IIIF traceability: Each image includes original IIIF URLs, manifest references, and canvas identifiers, enabling users to access source contexts and higher resolution versions when available.

Format flexibility: Annotations provided in both CSV (with polygon coordinates) and YOLO format for immediate use with modern detection frameworks.

Data Sources

Images originate from major IIIF-compliant digital libraries:

  • Bibliothèque nationale de France (Gallica)
  • Institut de Recherche et d'Histoire des Textes (BVMM/Arca)
  • The Walters Art Museum, Cambridge University Library, and 30+ other institutions

Use Cases

Digital Humanities:

  • Page layout analysis and document understanding
  • Text zone detection for OCR/HTR pipelines
  • Structural analysis of manuscript organization

Computer Vision:

  • Historical document segmentation
  • Multi-class object detection in complex layouts
  • Transfer learning for manuscript analysis

Heritage Applications:

  • Automated manuscript indexing
  • Digital edition preparation
  • Comparative codicological studies

Relationship to HORAE_Minit

HORAE_LSv2 represents an earlier, broader annotation approach focused on complete layout segmentation.

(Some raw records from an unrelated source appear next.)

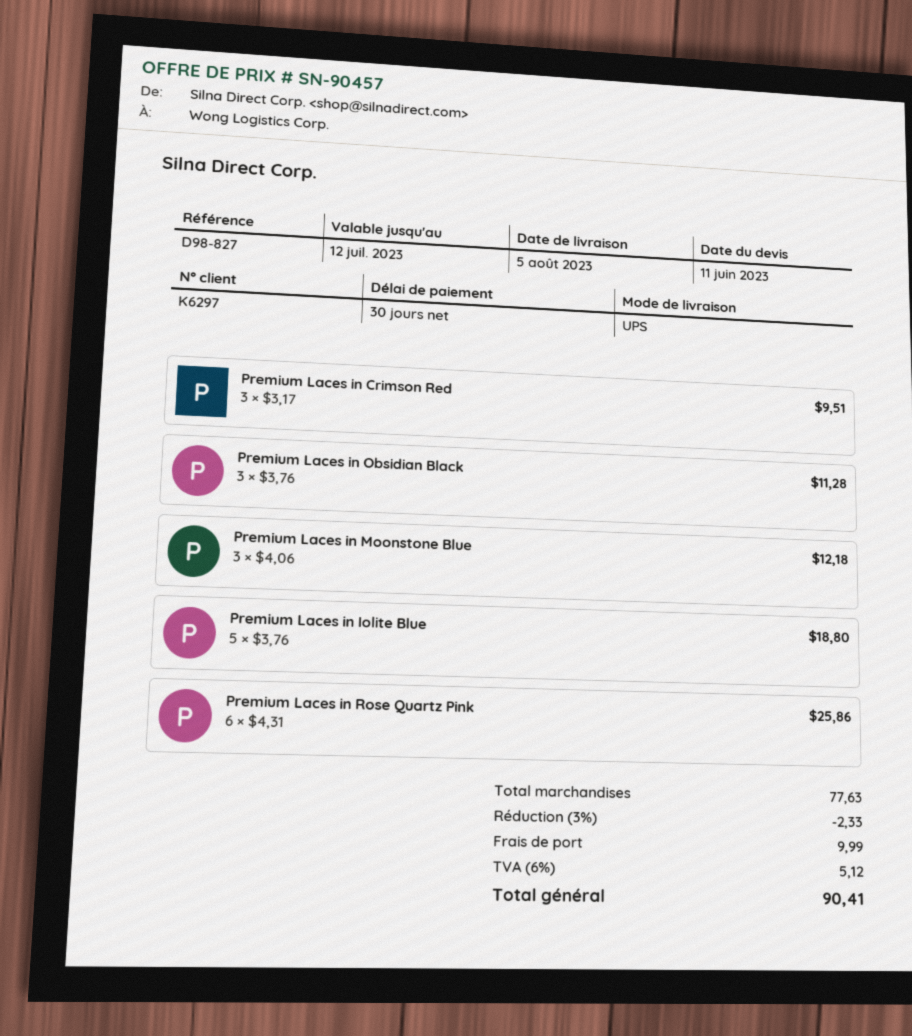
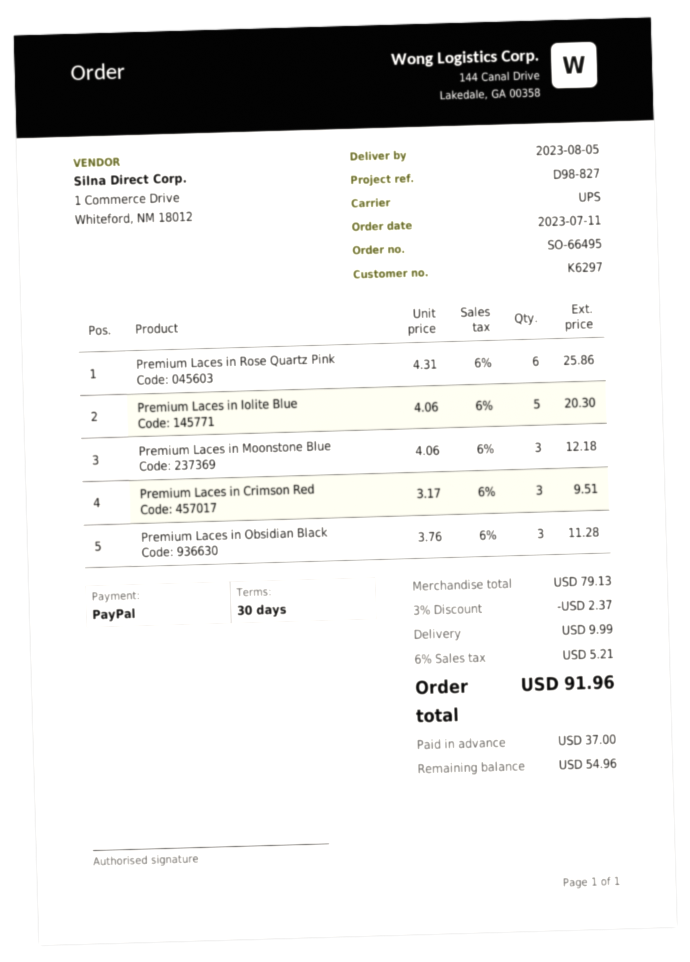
Premium Laces in Iolite Blue: 5 x 3.76 = 18.80 -> 5 x 4.06 = 20.30
subtotal: 77.63 -> 79.13
discount: 3% = 2.33 -> 3% = 2.37
tax: 6% = 5.12 -> 6% = 5.21
total: 90.41 -> 91.96

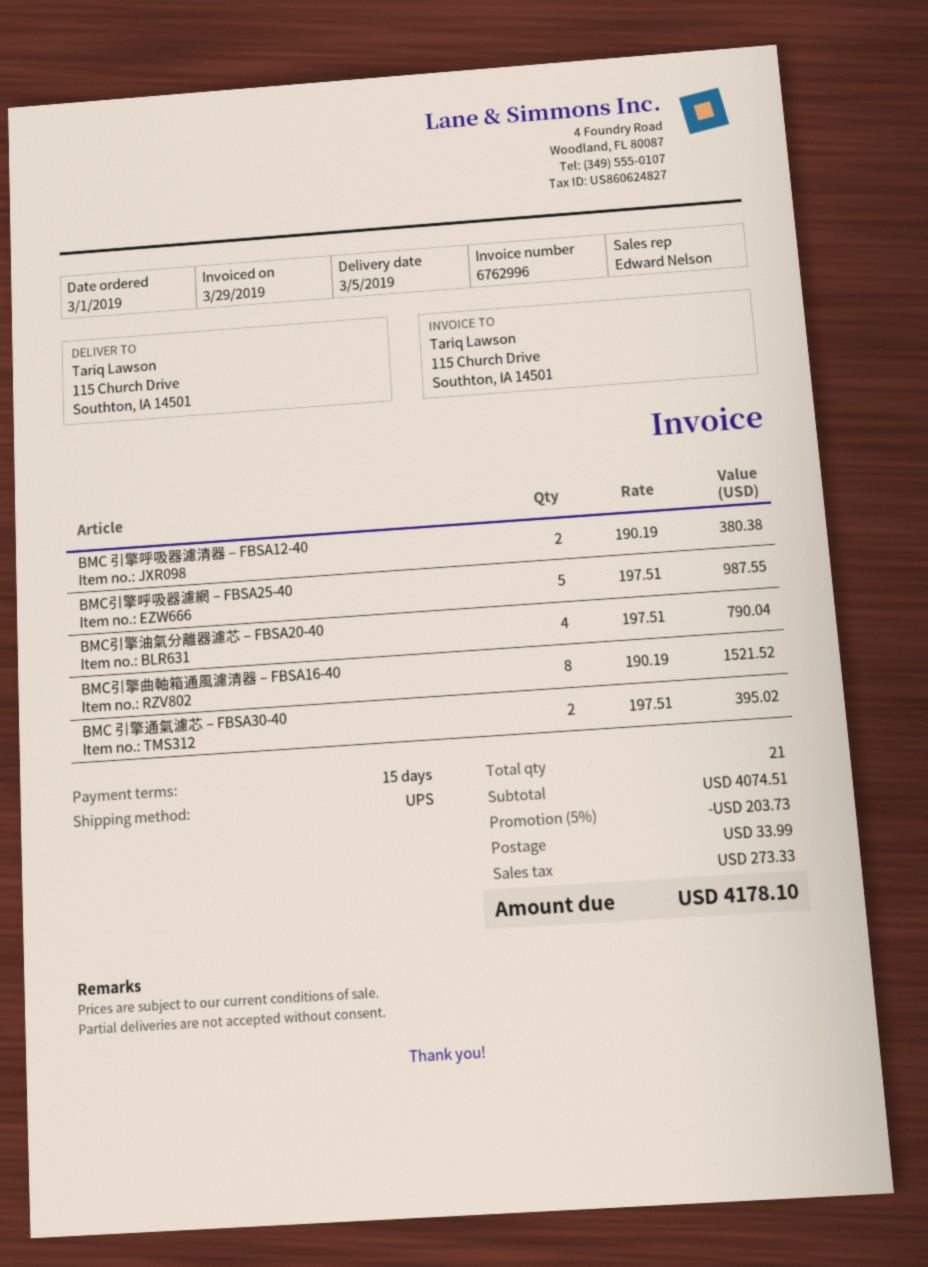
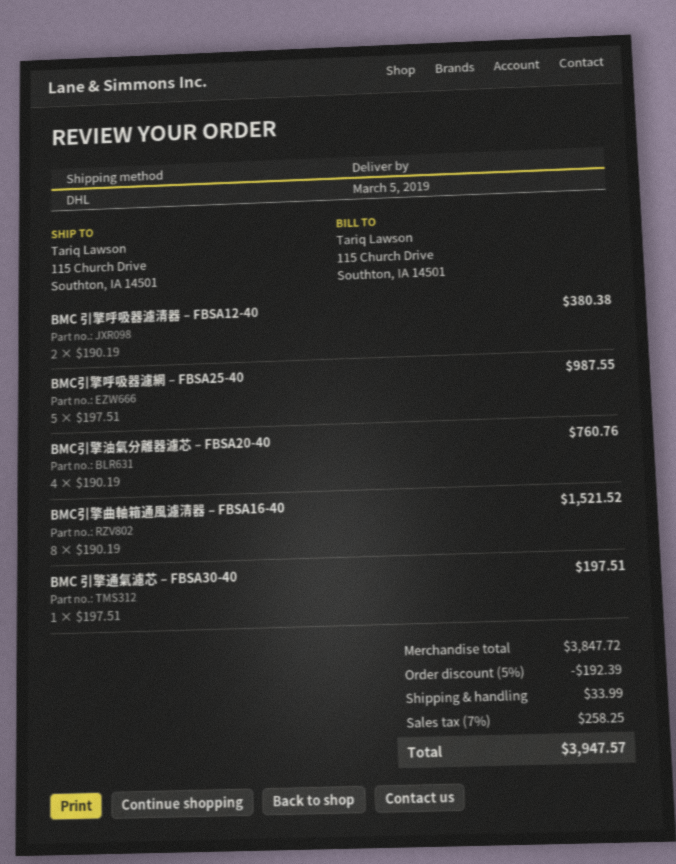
shipping method: UPS -> DHL
BMC引擎油氣分離器濾芯 – FBSA20-40: 4 x 197.51 = 790.04 -> 4 x 190.19 = 760.76
BMC 引擎通氣濾芯 – FBSA30-40: 2 x 197.51 = 395.02 -> 1 x 197.51 = 197.51
subtotal: 4074.51 -> 3847.72
discount: 5% = 203.73 -> 5% = 192.39
tax: 273.33 -> 258.25
total: 4178.10 -> 3947.57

For projects specifically targeting decorative elements (miniatures, initials, marginal decorations), we recommend the successor dataset HORAE_Minit (14,225 images, refined ontology, larger scale).

A subset of 530 images from HORAE_LSv2 was adapted to the HORAE_Minit ontology and is included in that dataset as HORAE_Minit_E, providing continuity between approaches.

Contents

HORAE_LSv2/
├── images/           # 555 JPEG images (max IIIF resolution)
├── labels/           # YOLO format annotations
├── metadata/         # CSV files with complete annotation data
│   ├── HORAE_LSv2_elements.csv      # All 22,964 annotations exported from Arkindex
│   ├── HORAE_LSv2_image_data.csv    # Image metadata & IIIF URLs
│   └── train/val/test.csv           # Recommended splits
├── extras/           # HTML visualizations
└── README.md

Technical Specifications

  • Annotation format: Polygon coordinates (CSV primary format)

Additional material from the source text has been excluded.